Tuesday, September 28, 2010

A RECIPE for SUCCESS!


Practice: We’re in it together

Most of what we know, remember, and use, we didn’t learn by teachers and textbooks filling our empty heads, Marion Brady reminds us in an excellent recent blog post confronting current education “reforms.” Instead, we came to learning with our own ideas, opinions, explanations, beliefs and values. And then “we discovered real-world patterns and relationships — new knowledge that caused us to constantly rethink, reorganize, reconstruct, and replace earlier knowledge.”
That’s a very serious intellectual practice, worthy of 10,000 hours. (Translate: eight years of school!) And it takes a coach — someone to watch closely, suggesting just the next stretch a learner needs, at just the right moment. It’s a delicate business, not simple transfer of information– and it has everything to do with the learner’s motivation.
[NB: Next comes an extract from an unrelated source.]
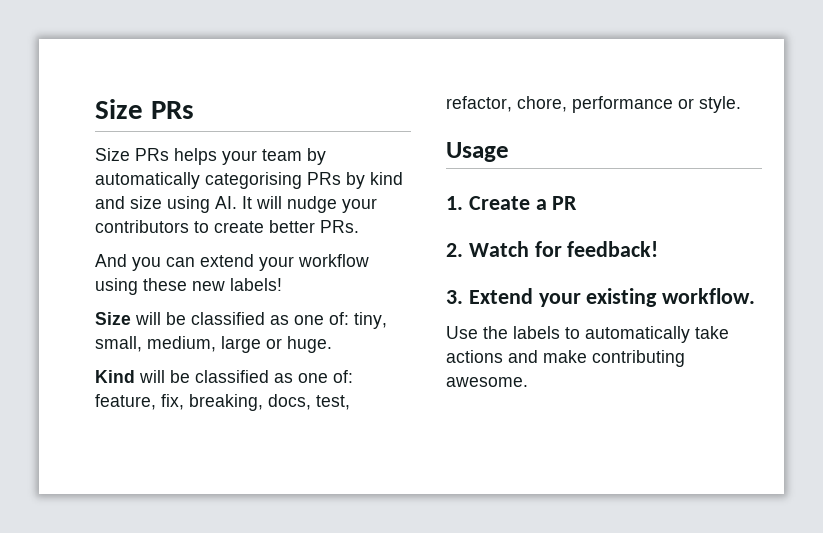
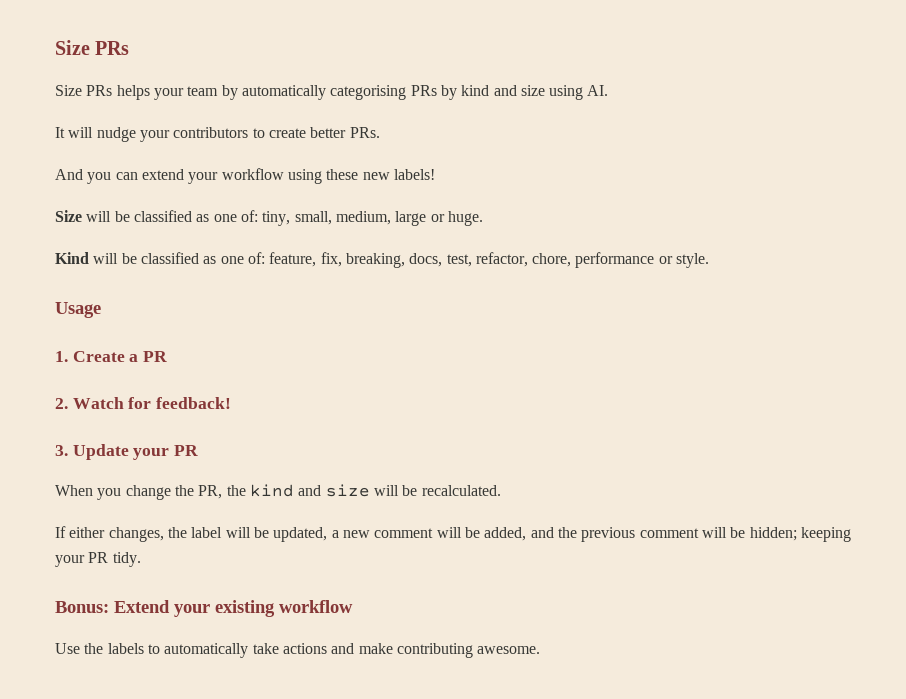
(237, 202) none -> (609, 90) //
(463, 297) none -> [72,444,199,460] [55,484,501,500] [55,526,852,542] [55,552,141,567] [55,601,109,613] Update your PR // When you change the PR, the kind and size will be recalculated. // If either changes, the label will be updated, a new comment will be added, and the previous comment will be hidden; keeping your PR tidy. // Bonus:
[662,288,756,304] workflow. -> [279,600,353,613] workflow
As Brady puts it,
As is true of adults, kids’ ideas and beliefs become part of who they are, so attempts to change them may come across as attacks on their identity and be resisted.
That’s why teaching is such a complex, multi-step process, he says in this wonderful summary of what the good teacher practices every day. (Reminder: 10,000 hours is at least five or six years of teaching!)
The teacher has to (a) “get inside” that head to figure out what’s thought to be true, right, or important, (b) understand the kid’s value system well enough to offer ideas sufficiently appealing to warrant taking them seriously and paying attention, (c) choose language or tasks that question old ideas and clarify new ones, (d) get feedback as necessary to decide how to proceed, (e) load the whole process up with enough emotion to carry it past short-term memory, and (f) do this for a roomful of kids, no two of whom are identical.
The faces of students in our Practice Project lit up when they told me of the learning experiences that really stuck with them. Above all, it was hands-on projects, internships, and apprenticeships that led them to ask better questions, explore their subjects more deeply, and rise to the challenge of producing new knowledge.
Along the way, their level of engagement with adults also shifted in crucial ways. Learner and teacher were in it together. And it showed.